Mariah Macias, Mari R. Irving, Katelyn M. Bandow, Kaitlyn Kim, Cecilia Heredia, Courtney A. Hoskinson, Nina R. Duchild, Michael T. Nicholas, Lindsey M. Marian, Camille K. Sicangco, Karagan L. Smith, Stephen D. Davis, Helen I. Holmlund, Leah T. Stiemsma

    Research output: Contribution to journalArticlepeer-review

    Abstract

    Our objective was to study the longitudinal effect of decreased burn severity due to vegetation-type conversion (VTC) induced by chaparral shrub thinning prior to the Woolsey wildfire (November 2018) on soil chemistry and bacteriome composition and function.

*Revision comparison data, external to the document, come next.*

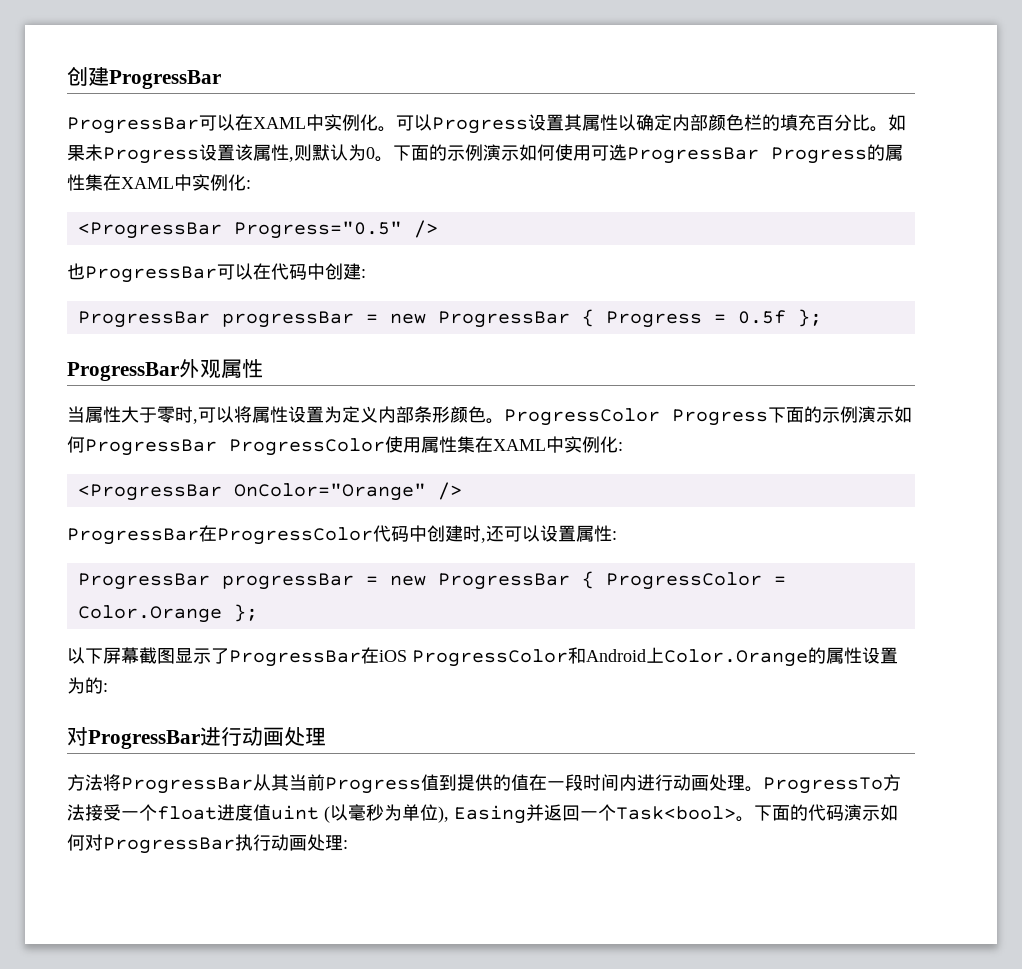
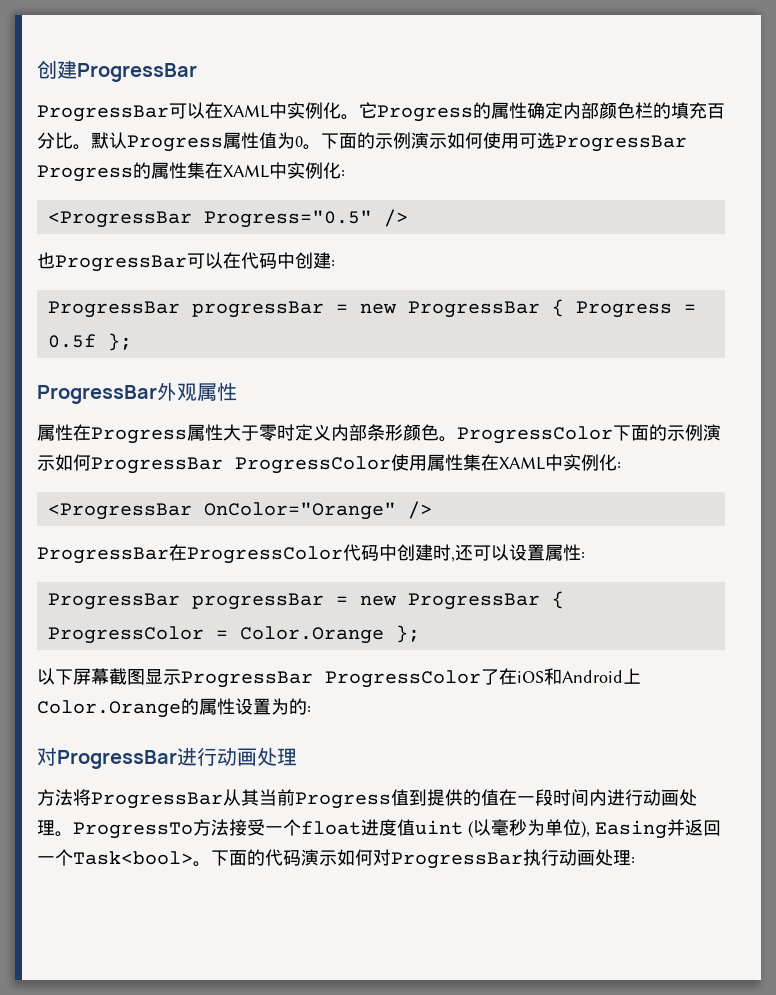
- 可以Progress设置其属性以确定内部颜色栏的填充百分比。
+ 它Progress的属性确定内部颜色栏的填充百分比。
- 如果未Progress设置该属性,则默认为0。
+ 默认Progress属性值为0。
- 当属性大于零时,可以将属性设置为定义内部条形颜色。
+ 属性在Progress属性大于零时定义内部条形颜色。
- ProgressColor Progress下面的示例演示如何ProgressBar ProgressColor使用属性集在XAML中实例化:
+ ProgressColor下面的示例演示如何ProgressBar ProgressColor使用属性集在XAML中实例化:
- 以下屏幕截图显示了ProgressBar在iOS ProgressColor和Android上Color.Orange的属性设置为的:
+ 以下屏幕截图显示ProgressBar ProgressColor了在iOS和Android上Color.Orange的属性设置为的:

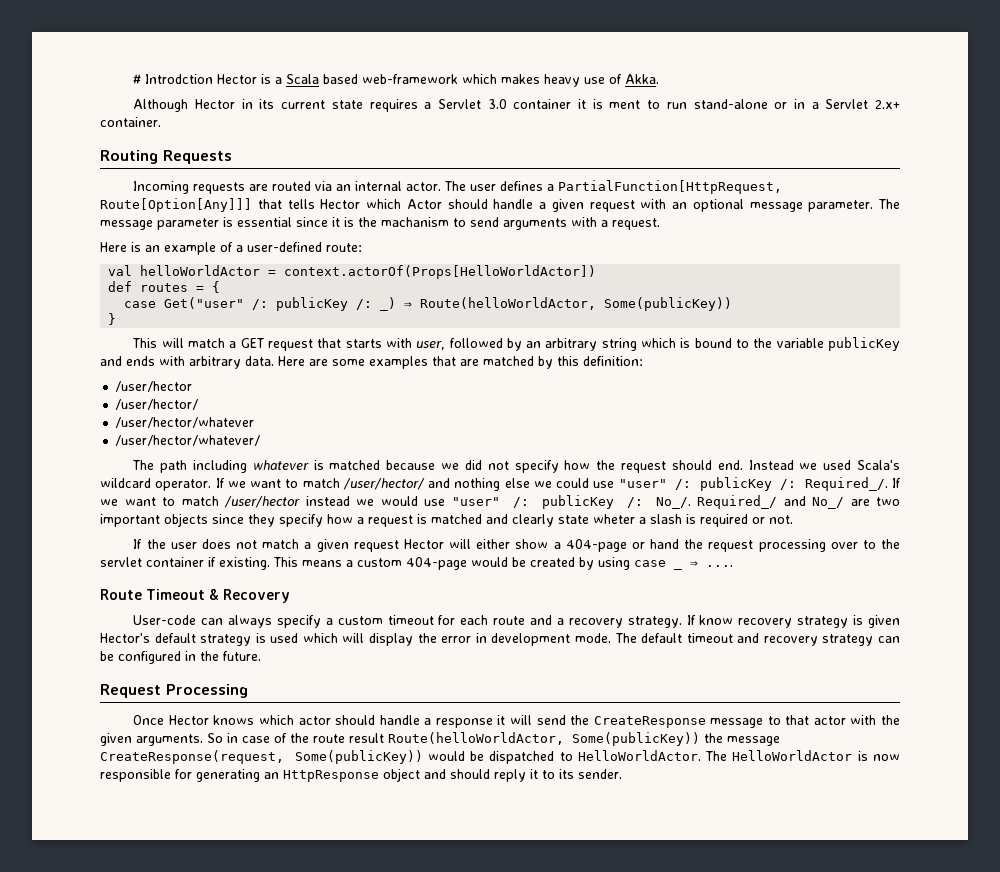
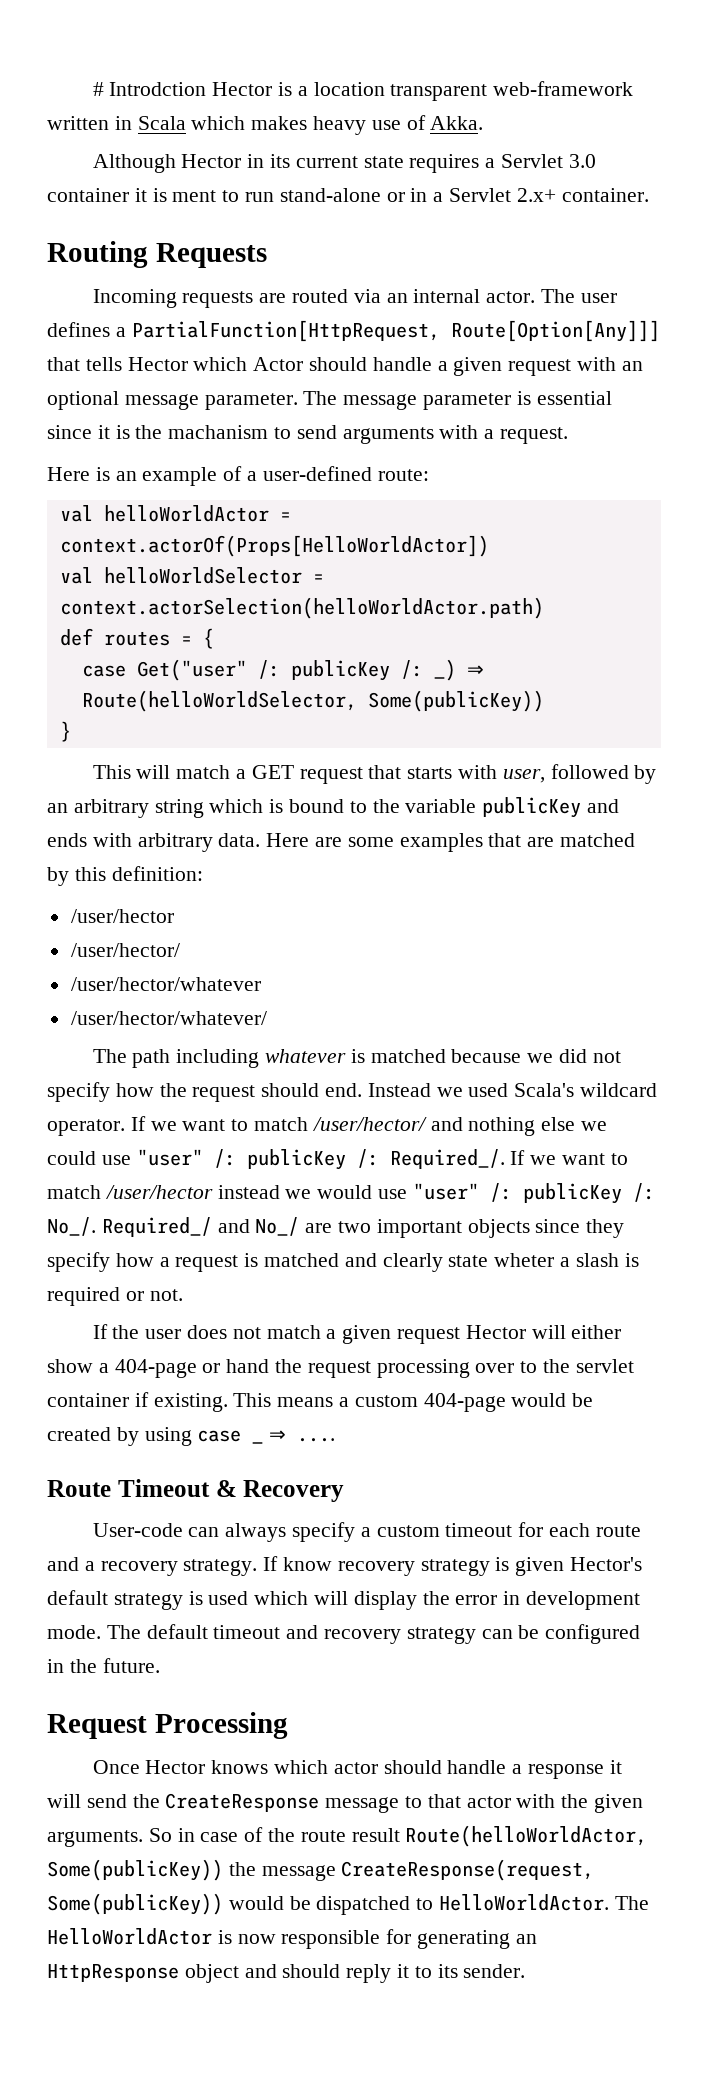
- # Introdction Hector is a Scala based web-framework which makes heavy use of Akka.
+ # Introdction Hector is a location transparent web-framework written in Scala which makes heavy use of Akka.
+ val helloWorldSelector = context.actorSelection(helloWorldActor.path)
- case Get("user" /: publicKey /: _) ⇒ Route(helloWorldActor, Some(publicKey))
+ case Get("user" /: publicKey /: _) ⇒ Route(helloWorldSelector, Some(publicKey))

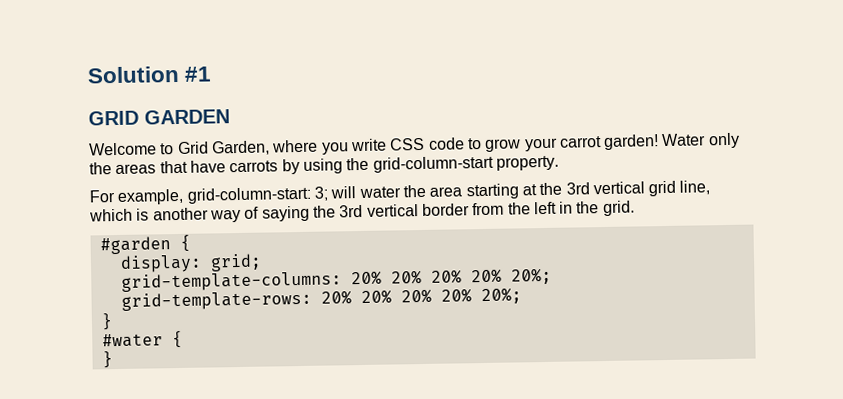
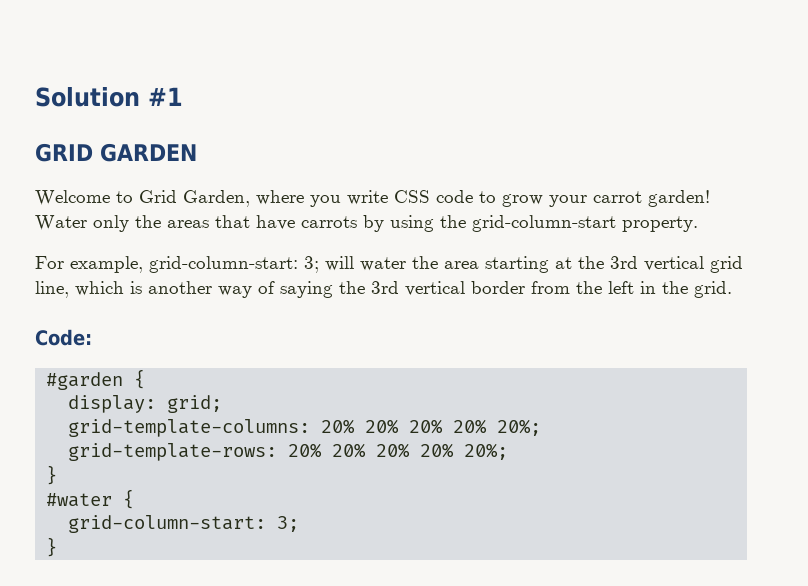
+ Code:
  #water {
+ grid-column-start: 3;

We compared soils from two study sites on the Malibu campus of Pepperdine University in the Santa Monica Mountains: one site had dense, unaltered chaparral shrubland and experienced a 4.5-fold increase in vegetation burn severity (high severity burn) compared to an adjacent altered site where the vegetative fuel load was 80% less prior to the fire (low severity burn). We analyzed soil nutrient concentrations and pH in 2019 and 2021 and soil respiration, measured by CO2 efflux, in 2019, 2020, and 2021. DNA was isolated from soil samples collected in 2019, 2020, 2021, and 2023 for Illumina Miseq paired-end 16S V3-V4 sequencing. We predicted the functional bacteriome from the 16S data using PICRUSt2. Relative to high severity soils, low severity soils showed decreased nutrient concentrations, pH, and % organic matter in 2019. The low severity burned site showed greater compositional stability over time, with increased pyrophilous taxa in 2021 and 2023 (Massilia, Conexibacter, etc.). High severity burned soils showed decreased metabolic capacity over time. We identified correlations between bacterial taxa and diversity and functional pathways, which remained only in the high severity soil samples after stratification. Our findings contribute to an improved understanding of bacterial succession in soil from sites that experienced VTC prior to wildfire, highlighting microbial ecological implications for fire management strategies.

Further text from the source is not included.